Just over two years ago while in my cage at a stop sign a women on a cell phone makes a left turn into the street I'm on & hits me head on while I'm sitting there. Not a terrible crash. My left arm is screaming in pain tho. They take her to the hospital on a board & have to tow her suv away. I tell the state trooper I'll be ok its just my arm & will alright in a little bit. Three hours later I'm in my doctor's office & he gives me a muscle relaxant & percoset. Time goes on, my arm still hurts. Get reffered to am orthopaedic surgeon. Things progress to the point where he says I need an ulnar nerve relocation surgery. Have the surgery. Things are getting worse with the pain, hand numbness. Now popping vicodin daily (when one doesn't work, take 2). Get a second opinion. Told my problem is in my neck, need to see a neurosurgeon right away. 1st neurosurgeon I see tells me the mri shows my spinal cord being compressed by 2 discs between c3-c5 (c4-c6? who knows?). He wants to do a spinal fusion & remove three vertebra. Time for a 3rd opinion. The next neurosurgeon not only agrees with the 1st but tells me that riding is way too dangerous until its fixed. One get off, at any speed, & its likely my spinal column will be severed. . . He ends up doing a fusion but only removing the two discs and I now sport some titanium plates & screws.

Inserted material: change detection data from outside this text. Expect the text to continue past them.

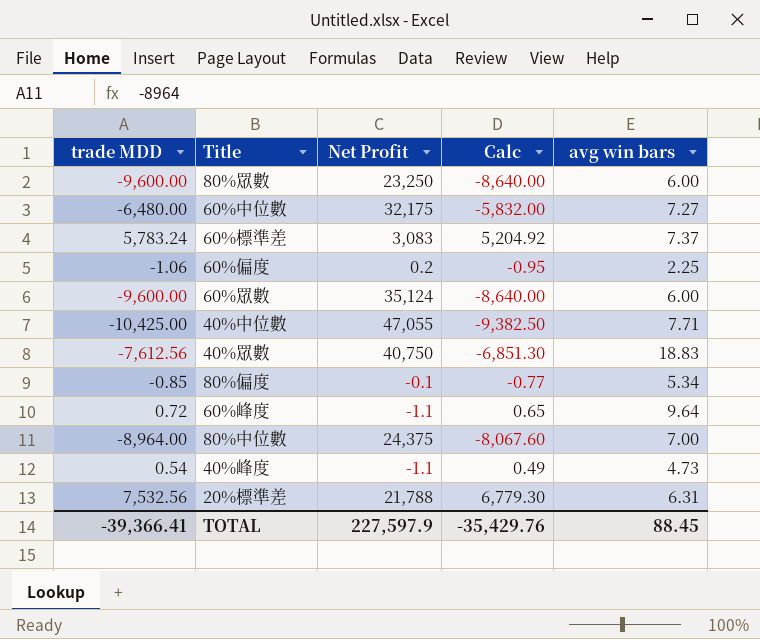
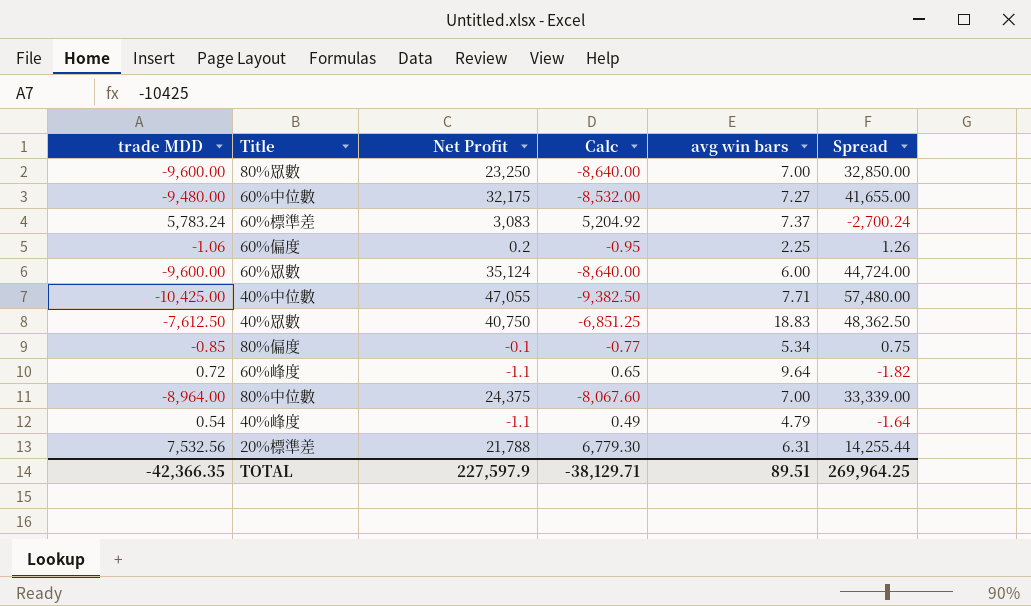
column Spread | formula: none -> [Net Profit] - [trade MDD]
80%眾數 | avg win bars: 6.00 -> 7.00
60%中位數 | trade MDD: -6,480.00 -> -9,480.00
60%中位數 | Calc: -5,832.00 -> -8,532.00
40%眾數 | trade MDD: -7,612.56 -> -7,612.50
40%眾數 | Calc: -6,851.30 -> -6,851.25
40%峰度 | avg win bars: 4.73 -> 4.79
TOTAL | trade MDD: -39,366.41 -> -42,366.35
TOTAL | Calc: -35,429.76 -> -38,129.71
TOTAL | avg win bars: 88.45 -> 89.51

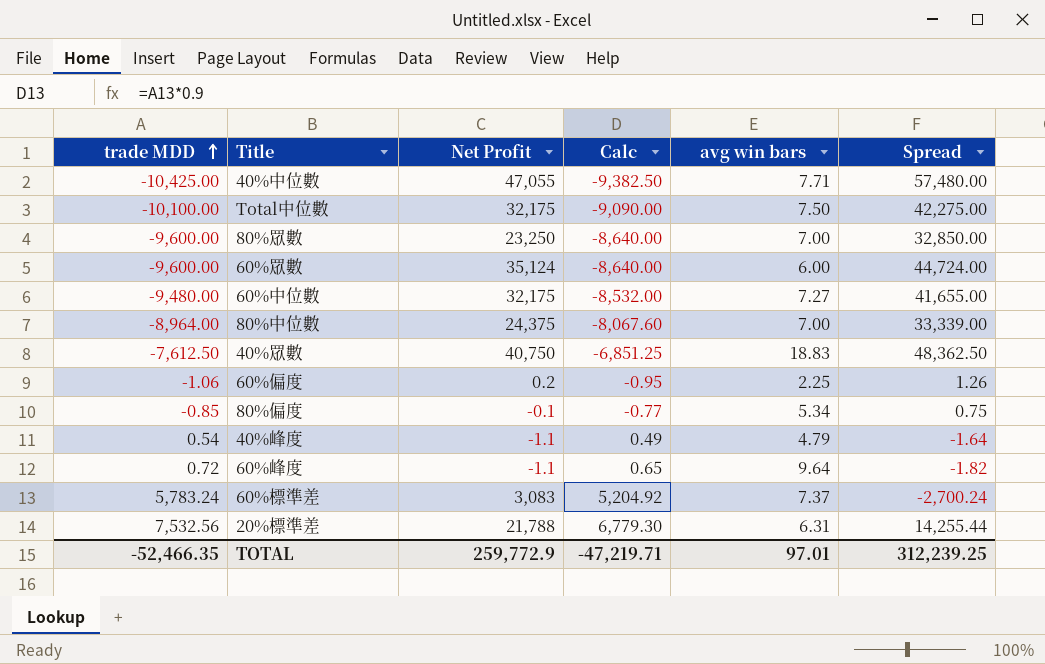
row order: none -> trade MDD ascending
row Total中位數: none -> -10,100.00 | 32,175 | -9,090.00 | 7.50 | 42,275.00
TOTAL | trade MDD: -42,366.35 -> -52,466.35
TOTAL | Net Profit: 227,597.9 -> 259,772.9
TOTAL | Calc: -38,129.71 -> -47,219.71
TOTAL | avg win bars: 89.51 -> 97.01
TOTAL | Spread: 269,964.25 -> 312,239.25

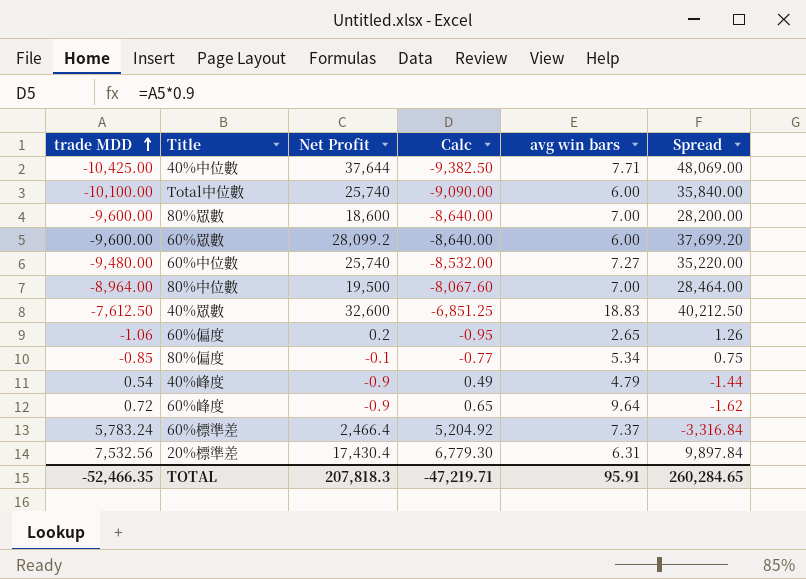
40%中位數 | Net Profit: 47,055 -> 37,644
40%中位數 | Spread: 57,480.00 -> 48,069.00
Total中位數 | Net Profit: 32,175 -> 25,740
Total中位數 | avg win bars: 7.50 -> 6.00
Total中位數 | Spread: 42,275.00 -> 35,840.00
80%眾數 | Net Profit: 23,250 -> 18,600
80%眾數 | Spread: 32,850.00 -> 28,200.00
60%眾數 | Net Profit: 35,124 -> 28,099.2
60%眾數 | Spread: 44,724.00 -> 37,699.20
60%中位數 | Net Profit: 32,175 -> 25,740
60%中位數 | Spread: 41,655.00 -> 35,220.00
80%中位數 | Net Profit: 24,375 -> 19,500
80%中位數 | Spread: 33,339.00 -> 28,464.00
40%眾數 | Net Profit: 40,750 -> 32,600
40%眾數 | Spread: 48,362.50 -> 40,212.50
60%偏度 | avg win bars: 2.25 -> 2.65
40%峰度 | Net Profit: -1.1 -> -0.9
40%峰度 | Spread: -1.64 -> -1.44
60%峰度 | Net Profit: -1.1 -> -0.9
60%峰度 | Spread: -1.82 -> -1.62
60%標準差 | Net Profit: 3,083 -> 2,466.4
60%標準差 | Spread: -2,700.24 -> -3,316.84
20%標準差 | Net Profit: 21,788 -> 17,430.4
20%標準差 | Spread: 14,255.44 -> 9,897.84
TOTAL | Net Profit: 259,772.9 -> 207,818.3
TOTAL | avg win bars: 97.01 -> 95.91
TOTAL | Spread: 312,239.25 -> 260,284.65

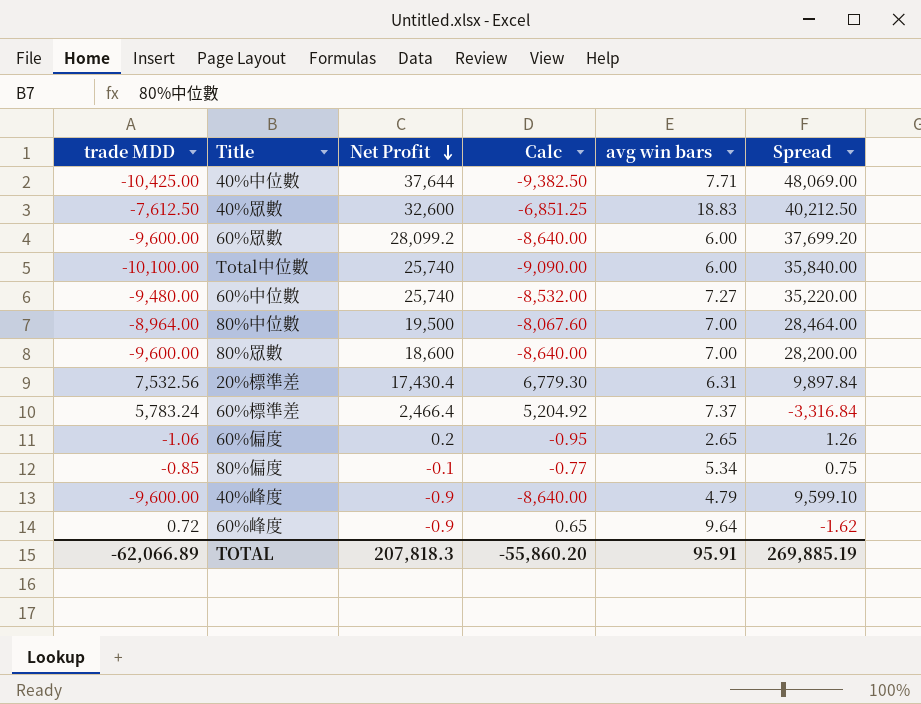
row order: trade MDD ascending -> Net Profit descending
40%峰度 | trade MDD: 0.54 -> -9,600.00
40%峰度 | Calc: 0.49 -> -8,640.00
40%峰度 | Spread: -1.44 -> 9,599.10
TOTAL | trade MDD: -52,466.35 -> -62,066.89
TOTAL | Calc: -47,219.71 -> -55,860.20
TOTAL | Spread: 260,284.65 -> 269,885.19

Surgery was last August. I sold my wing in September. This is the first time in 40 years that I haven't had a motorcycle. The nerve damage is apparently permanent. I now see a pain specialist. This sucks. I have a fjr on order that I hope to pick up in a week or so. LDR, at least the way I used to do it is unlikely.

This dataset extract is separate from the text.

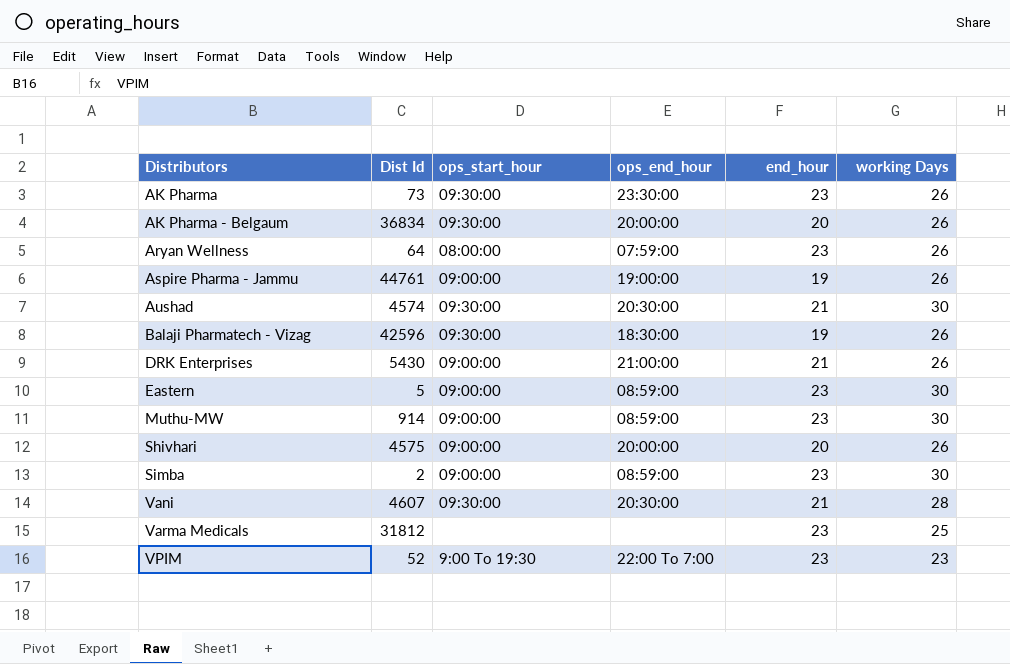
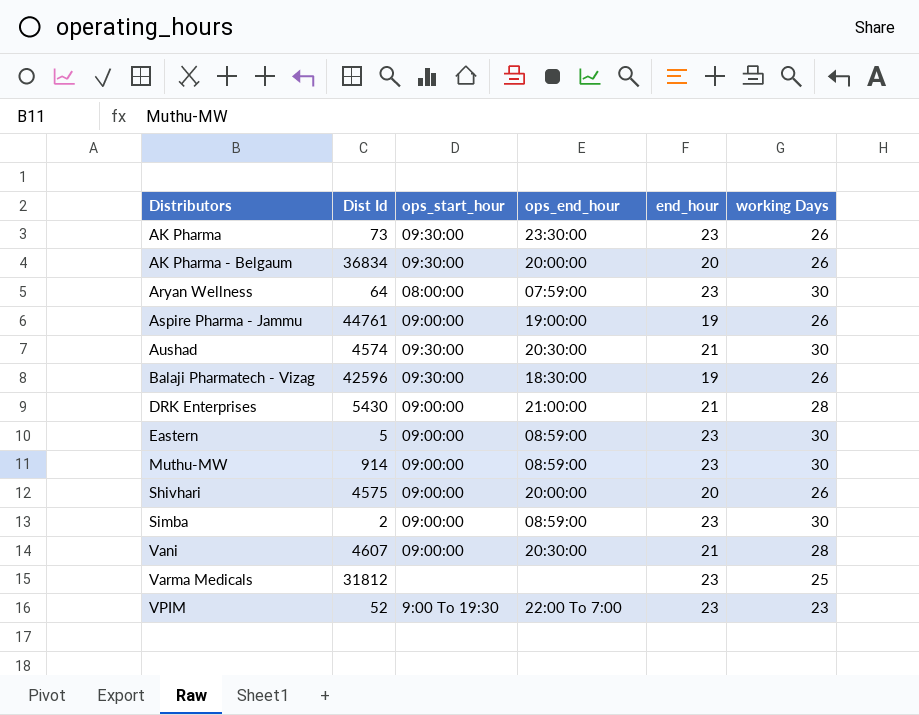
Aryan Wellness | working Days: 26 -> 30
DRK Enterprises | working Days: 26 -> 28
Vani | ops_start_hour: 09:30:00 -> 09:00:00

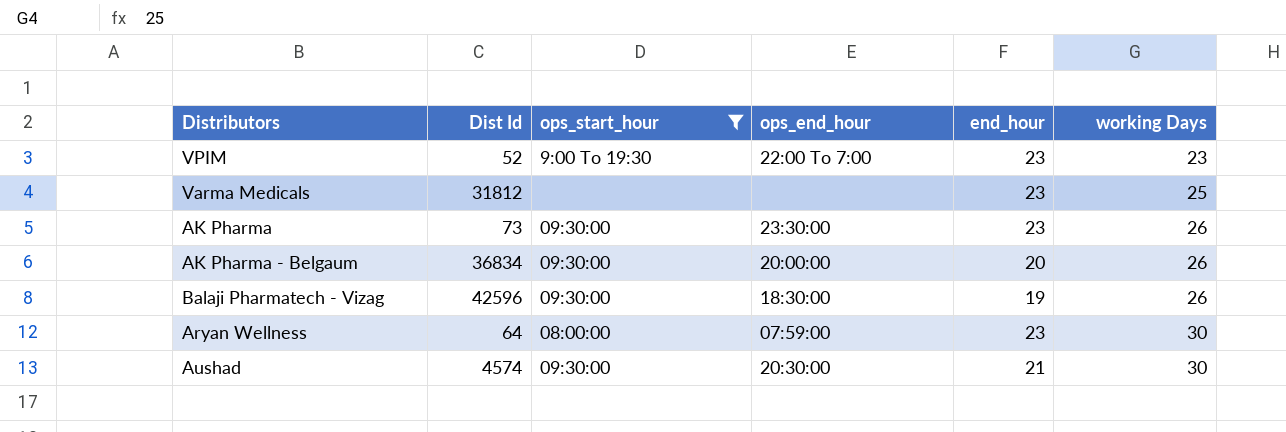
filter: none -> ops_start_hour != 09:00:00
row order: Distributors ascending -> working Days ascending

And I thought I would be superman forever.

 
There seems to be a common thread here - about spinal injuries. I'm on the younger end of the spectrum, for the forum but I've been through it too. For many years, I never equated the neck and shoulder pain with long rides. It would manifest a few days afterwards, so I put it down to being just one of those things. Take some Motrin, be patient and the pain would go away.

The pain struck gradually during a day at work. I'd ridden a bike without a fairing that morning, in high winds, at let's just call it a 'significant' speed. As they day went on, the pain got to where I couldn't support the weight of my left arm, other than by holding it with my right. It was a thrill ride, getting home with my left arm dangling uselessly on the tank.

Usual round of doctor visits etc led to me having a C5-6 fusion last summer. Hindsight tells me that the root cause of this was a nasty rear ender, about ten years ago. No one appeared to be hurt at the time, but the kid who hit me, totalled his brand new truck as well as my F150.

The doc didn't mention anything about not riding a motorcycle, but then again, neither did I. Perhaps he assumed that, like the majority of middle aged women, I wouldn't dream of riding a motorcycle.